Dave Kendall, interim news director of Channel 8 News and instructor of journalism and mass communications, has worked throughout his life filming, directing and producing documentaries and programs aimed at informing Kansas citizens about Kansas history.
Kendall was born in Herington, Kansas, a small town about 54 miles southwest of Manhattan. While in college, he attended K-State and studied cultural anthropology for his first three years.
Kendall said he felt like he wanted to head more toward the West Coast, but he first attended the University of Kansas for his senior year. After graduating from KU, he spent five years in California, where he attended a small private graduate school. Kendall, however, eventually came back to Kansas to continue his studies at KU.
While studying cultural anthropology, Kendall said one of his professors suggested he combine his studies with a different field because the anthropology job field was small. That is when he said he came across the idea of media anthropology.
“I really kind of just fell into it,” Kendall said. “While I was studying at KU, I was a teaching assistant for a course called ‘Anthropology through Films.’”
He applied to do a special-studies master’s program at KU and received the approval to study anthropology and journalism concurrently. Kendall said journalism was a good way to convey his concepts.
For his thesis, Kendall worked on a documentary about the Kickapoo, an American Indian tribe local to Kansas. He worked with two professors on the project, but Kendall said it was the first time he was able to work as a director and editor of his own project. Broadcasted locally and academically, Kendall’s documentary gave him the chance to work for a local television station.
In 1987, Kendall joined KTWU, a public television station in Topeka. His main responsibility was to keep and maintain a show about Kansas on the air. Thus, “Sunflower Journeys” was born. The show is a half-hour television series that is divided into three segments about Kansas. Kendall said he took the responsibilities of being the host and cameraman for the show.
“This kind of thing was a little time consuming,” Kendall said. “I would go out on location, and I’d be shooting myself as the host.”
While working for “Sunflower Journeys” for 27 years, Kendall said he was able to work on a mix of many different documentaries.
“I think the one thing that students can get from Dave Kendall is they can learn from someone who fully understands the history of the state of Kansas,” Steve Smethers, associate professor and associate director of undergraduate studies in journalism and mass communications, said. “While working for ‘Sunflower Journeys,’ he has traveled all over the state.”
Kendall, however, said he felt like things were getting to a point where he was getting older and he wanted to start focusing on his own thing. He said he decided to quit “Sunflower Journeys” in the spring of 2015 to focus on producing his own, independent work. Kendall and his wife, Laura Mead, founded Prairie Hollow Productions.
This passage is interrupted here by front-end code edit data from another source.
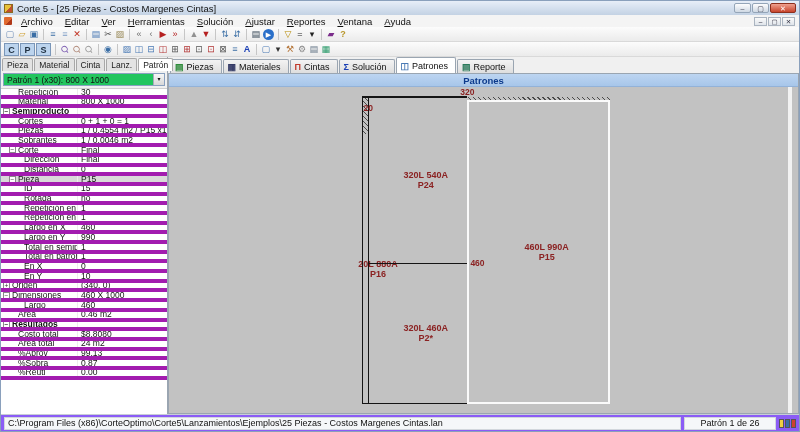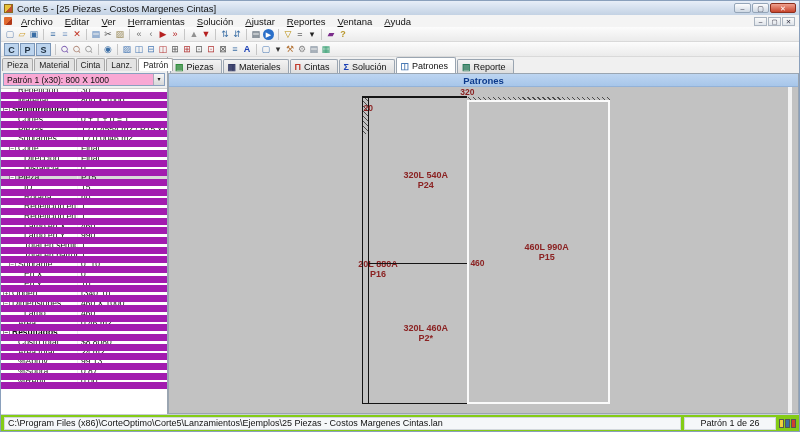--- a/index.html
+++ b/index.html
@@ -47,7 +47,7 @@
   .itabs { height:14px; flex:0 0 14px; display:flex; padding:1px 0 0 1px; }
   .itab { font-size:8.5px; padding:0 4px; line-height:12px; background:#e3e3e3; border:1px solid #a8a8a8; border-bottom:0; margin-right:1px; border-radius:2px 2px 0 0; color:#222; }
   .itab.active { background:#fff; font-weight:normal; position:relative; z-index:2; }
-  .icombo { height:13px; flex:0 0 13px; margin:2px 2px 2px 2px; background:#f9a8d4; border:1px solid #89a0bf; display:flex; align-items:center; font-size:8.5px; padding-left:3px; }
+  .icombo { height:13px; flex:0 0 13px; margin:2px 2px 2px 2px; background:#22c55e; border:1px solid #89a0bf; display:flex; align-items:center; font-size:8.5px; padding-left:3px; }
   .combo-val { flex:1; white-space:nowrap; overflow:hidden; }
   .combo-btn { width:11px; height:11px; font-size:6px; line-height:10px; text-align:center; border-left:1px solid #aab; background:linear-gradient(#f6f6f6,#d8d8d8); }
   .pgrid { flex:1; background:#fff; border-top:1px solid #cfcfcf; overflow:hidden; }

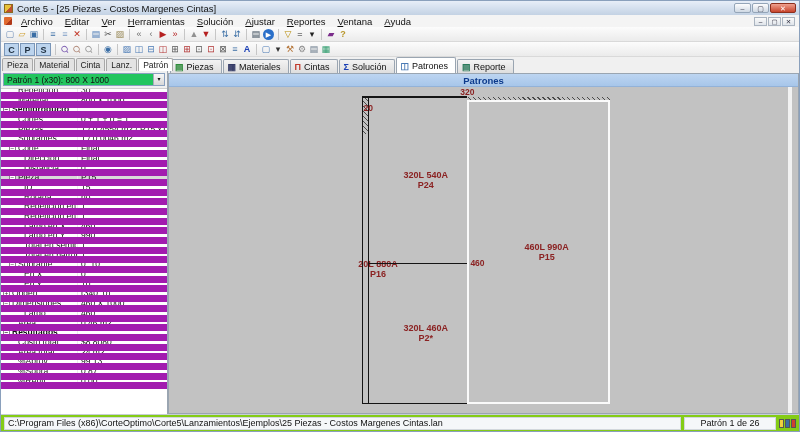--- a/index.html
+++ b/index.html
@@ -51,7 +51,7 @@
   .combo-val { flex:1; white-space:nowrap; overflow:hidden; }
   .combo-btn { width:11px; height:11px; font-size:6px; line-height:10px; text-align:center; border-left:1px solid #aab; background:linear-gradient(#f6f6f6,#d8d8d8); }
   .pgrid { flex:1; background:#fff; border-top:1px solid #cfcfcf; overflow:hidden; }
-  .prow { display:flex; height:9.7px; line-height:8.7px; font-size:8.5px; border-bottom:7px solid #a21caf; }
+  .prow { display:flex; height:9.7px; line-height:8.7px; font-size:8.5px; border-bottom:4px solid #a21caf; }
   .prow.sel { background:#d9d9d9; }
   .prow.bold .pname { font-weight:bold; }
   .pname { flex:0 0 76px; white-space:nowrap; overflow:hidden; display:flex; align-items:center; }

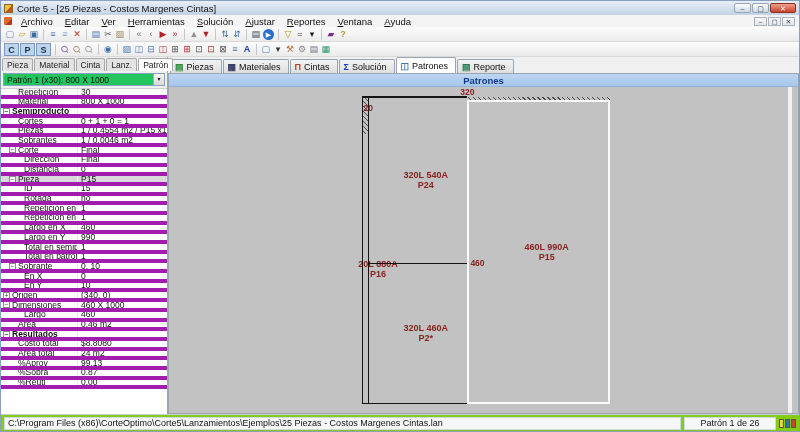--- a/index.html
+++ b/index.html
@@ -269,10 +269,6 @@
           <div class="prow">
             <span class="pname" style="padding-left: 23px;">Total en patrón</span>
             <span class="pval">1</span>
-          </div>
-          <div class="prow">
-            <span class="pname" style="padding-left: 8px;"><span class="exp">−</span>Sobrante</span>
-            <span class="pval">0, 10</span>
           </div>
           <div class="prow">
             <span class="pname" style="padding-left: 23px;">En X</span>

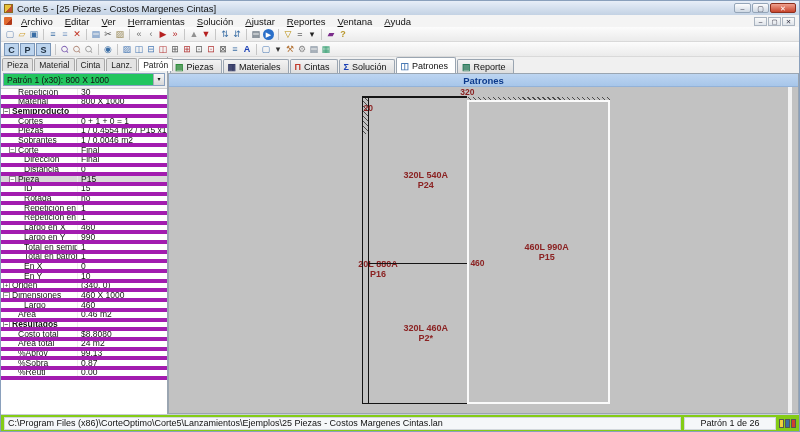--- a/index.html
+++ b/index.html
@@ -76,7 +76,7 @@
   .dlabel { position:absolute; font-size:8.5px; font-weight:bold; color:#8b2222; white-space:nowrap; text-align:center; }
   .vscroll { position:absolute; right:6px; top:0; bottom:0; width:4px; background:#f2f2f2; }
   
-  .statusbar { height:17px; flex:0 0 17px; display:flex; align-items:center; gap:3px; background:#84cc16; border-top:1px solid #c7ced6; padding:0 3px; font-size:9px; }
+  .statusbar { height:17px; flex:0 0 17px; display:flex; align-items:center; gap:3px; background:#8b5cf6; border-top:1px solid #c7ced6; padding:0 3px; font-size:9px; }
   .spath { flex:1; height:13px; line-height:11px; border:1px solid #d2d7dc; background:#f5f7f9; padding:0 3px; white-space:nowrap; overflow:hidden; }
   .spos { width:92px; height:13px; line-height:11px; border:1px solid #d2d7dc; background:#f5f7f9; padding:0 4px; text-align:center; white-space:nowrap; }
   .sicon { display:flex; gap:1px; align-items:center; }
“I started looking around to find what I would do my documentary on, and I found out this is the 20th anniversary this year of the creation of the Tallgrass Prairie Preserve,” Kendall said.
Kendall said he and his wife are working on a project called “Tallgrass Prairie National Preserve: A Flint Hills Love Story.”
Kendall said he has always wanted to work on a project about the Flint Hills because he grew up so close to them, and he believes this will be a wonderful documentary to release as the first one produced by Prairie Hollows.
“(Kendall) is dedicated to whatever it is he is working on and has high standards of journalism,” Bruce Snead, director of engineering extension and friend of Kendall, said.